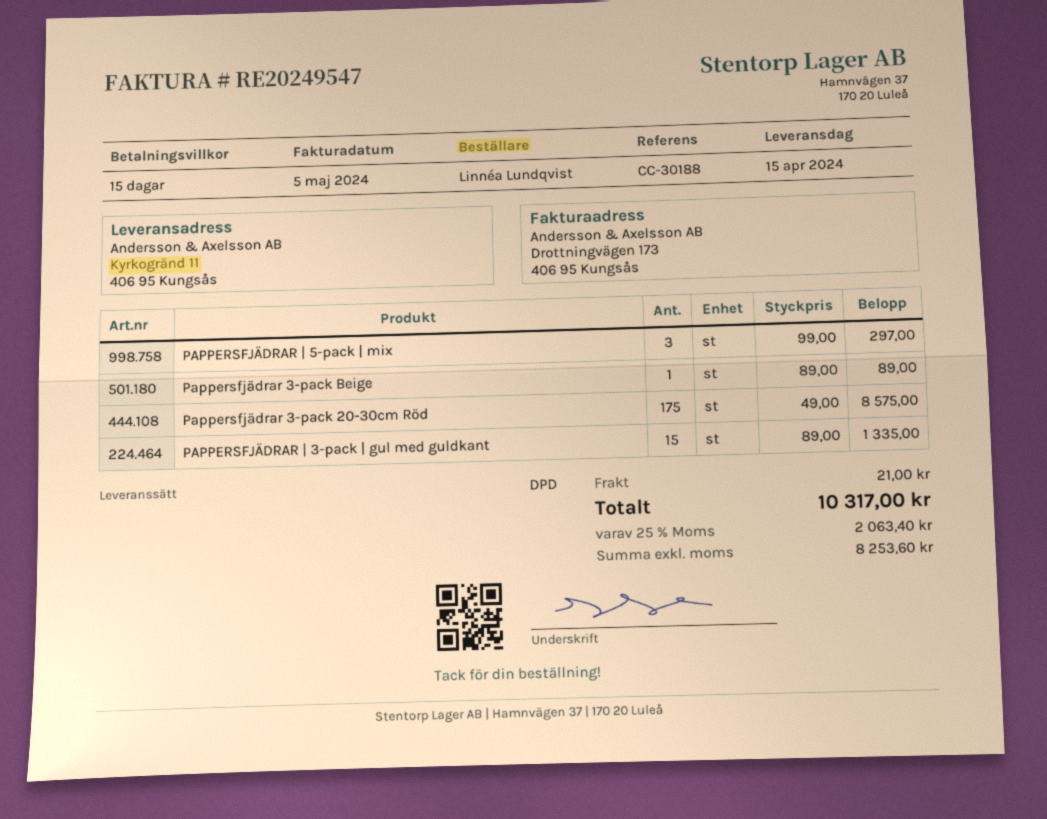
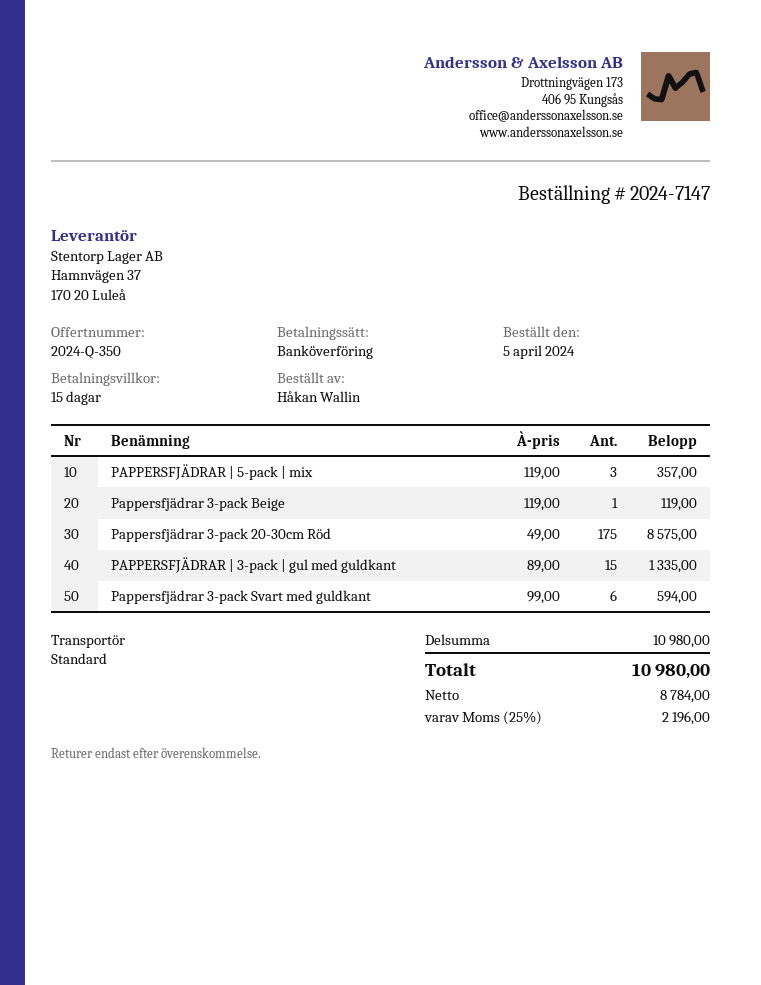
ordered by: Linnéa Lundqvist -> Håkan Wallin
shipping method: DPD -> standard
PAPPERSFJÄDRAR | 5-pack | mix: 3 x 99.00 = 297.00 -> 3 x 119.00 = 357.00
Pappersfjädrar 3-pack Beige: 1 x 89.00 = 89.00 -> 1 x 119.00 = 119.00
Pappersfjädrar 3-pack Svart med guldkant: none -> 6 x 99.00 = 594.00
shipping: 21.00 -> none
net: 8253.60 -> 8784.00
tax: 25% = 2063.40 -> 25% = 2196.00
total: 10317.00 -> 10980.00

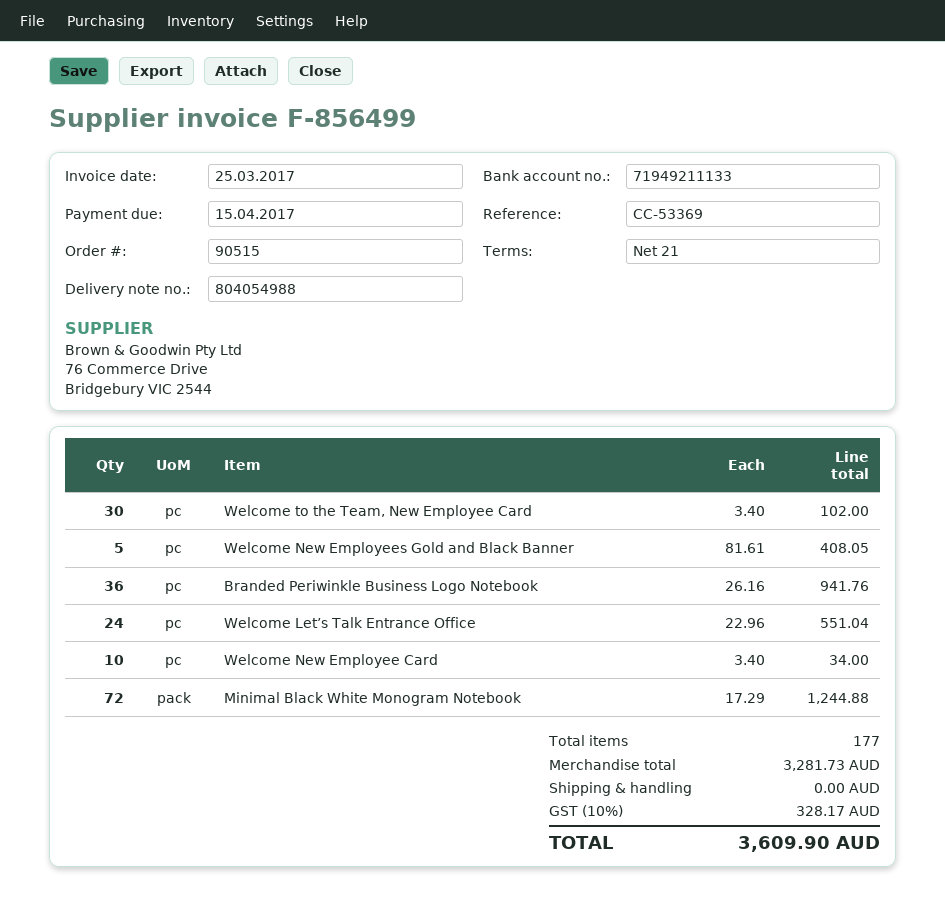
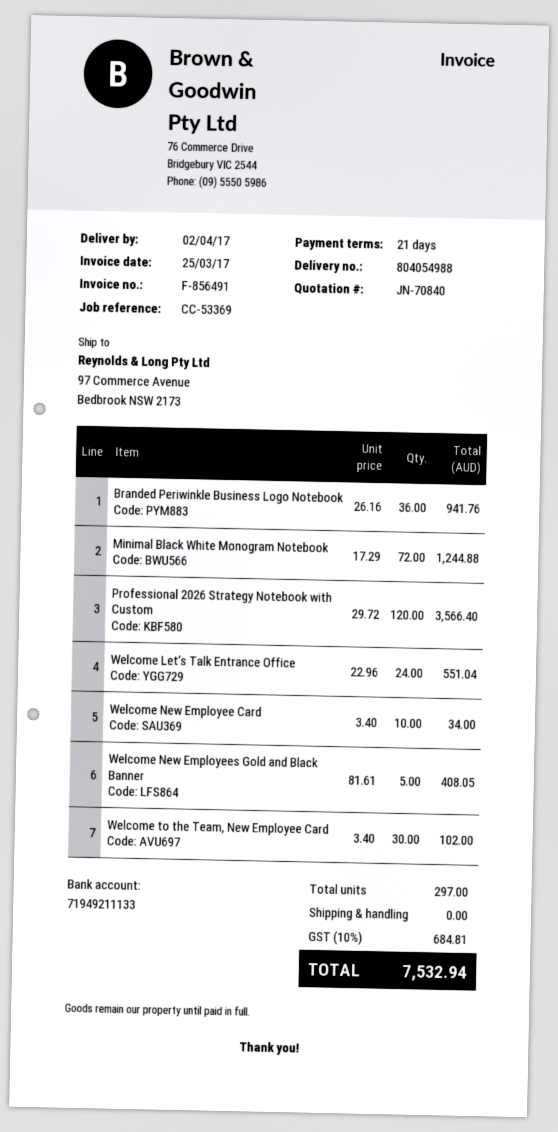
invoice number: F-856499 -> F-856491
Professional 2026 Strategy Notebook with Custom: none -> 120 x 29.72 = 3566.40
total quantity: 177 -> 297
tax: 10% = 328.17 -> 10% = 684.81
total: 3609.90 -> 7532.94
------------------------
[Try it]: Which lines above hold the string "shipping"? Copy each of them.

[Response]:
shipping method: DPD -> standard
shipping: 21.00 -> none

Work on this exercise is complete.